Day by day, we put a day behind us along with the fire that nearly destroyed us.  Fresh, pink skin grows in places all over my body where new life insists on replacing the old.  But the smell of smoke still lingers in my dreams.  No matter how many times I wash my hair, I think the tragedy has invaded my follicles.  The rancid smell comes from inside of me, a scent of experience that haunts me.  There is a spot on my face that won't come clean, no matter how hard I scrub.  Maybe I will learn to accept it someday.  Things could be worse, I suppose.  I'm lucky that the scar that distinguishes me is in the shape of a butterfly.  A promise that I can transform into something greater than I was before I left my cocoon.  

Monday, January 21, 2013

The Glass



She stood there staring at me from the other side of the glass.  Her image was broken into rectangle segments, framed by the latticework.  She held one hand pressed against the window next to her face, as if she were whispering a secret to her own reflection.  

Magenta lips worked “oh’s” and tears rolled down her cheeks as silent screams that never broke through the glass encased her.  She raised a fist and let it fall against the glass and the frustration on her breath clouded the pane as she leaned her forehead on the window and wailed.  

I stood at a loss, not quite sure what to do.  She was in the wrong place.  This was no museum, no asylum.  We were standing in the middle of a Starbucks where life went bustling by.  I don’t think anyone else saw the girl in the glass box, her terror on display for a world who didn’t even notice.

She kept on murmuring words that I couldn’t make out, but then she looked me directly in the eyes and poignantly commanded me.  “Help,” she mouthed.  I tried to look away, but her eyes pierced down into my soul.  There was something familiar about her, something that I recognized but couldn’t put my finger on. 

I looked around for a rock or a hammer or piece of metal that would be strong enough to break the glass.  Out of desperation I threw a paper coffee cup at the glass.  I didn’t believe my eyes when it flew directly through and landed at the floor by the girl’s feet. 

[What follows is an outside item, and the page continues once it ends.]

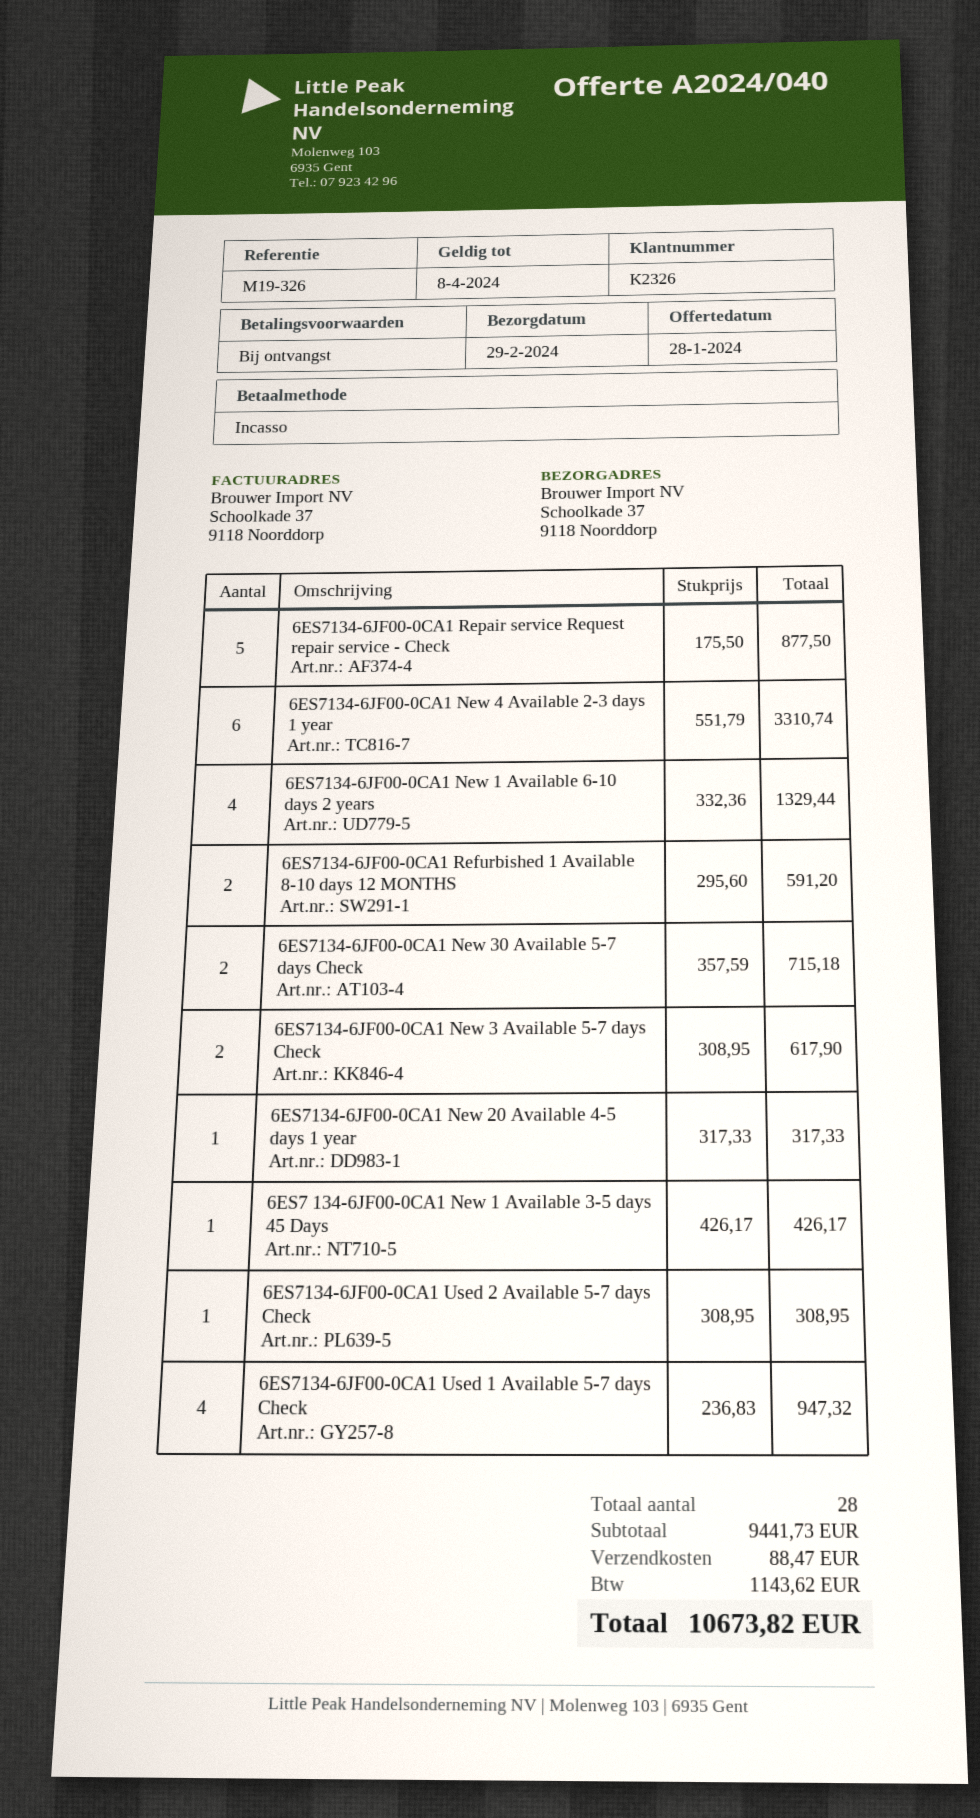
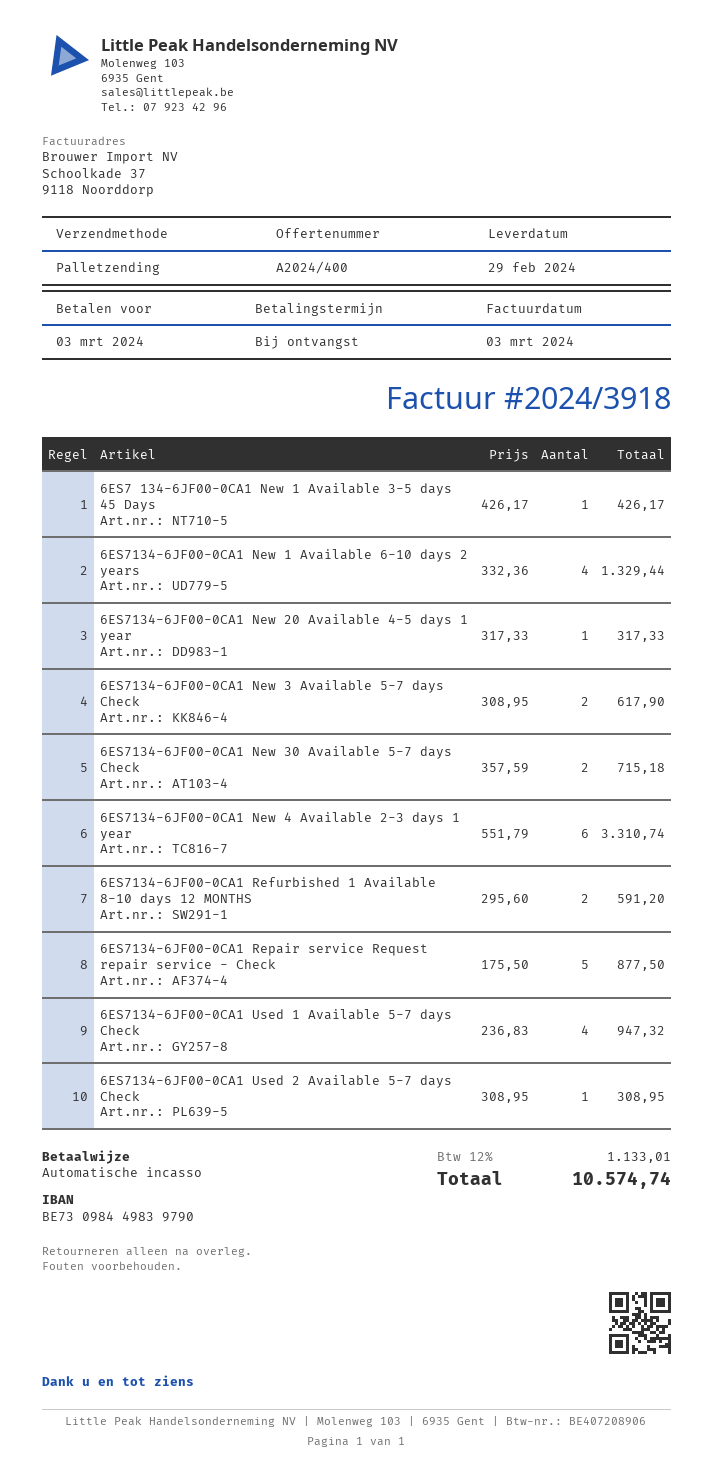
quote number: A2024/040 -> A2024/400
shipping: 88.47 -> none
tax: 1143.62 -> 1133.01
total: 10673.82 -> 10574.74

I hesitated, unsure whether I should run away or step closer to investigate.  Her gaze still held mine and it pulled me closer like an invisible force.  I stood very close and watched her suffer.  I saw her wrists were red and bruised, as if she had clawed at her arms to remove some invisible bonds.  A thin line of blood caked her lips, evidence of a chapped voice that resonated back at her off of the glass.  

As I watched, her eyes slowly melted away, drowned by her tears like an ice cube under a stream of water.  Her soul still stared at me from empty eye sockets and I could feel the chill from inside her seep through the cracks in the windowpane. 

I felt sick.  I felt empathy and compassion.  I wondered what it was that kept her trapped there.  There was a part of me that wanted to reach through the glass and touch her, but another part wanted to order my double Americano and walk blindly past her like the rest of the world. 

I turned my back on the girl and walked away.  One foot in front of the other, I approached the counter.  I saw a little girl in a hot pink t-shirt waving and grinning broadly at the glass pane I had just deserted.  I breathed a sigh of relief, glad I wasn’t the only one who could see the girl trapped there. 

I took my coffee and stepped behind the little girl and towards the exit.  I turned to the glass for a last glimpse at the tragedy.  I clenched my cup so hard in my hand that I spilled coffee all over my shirt.  The little girl stood waving at her own reflection in a renovated windowpane.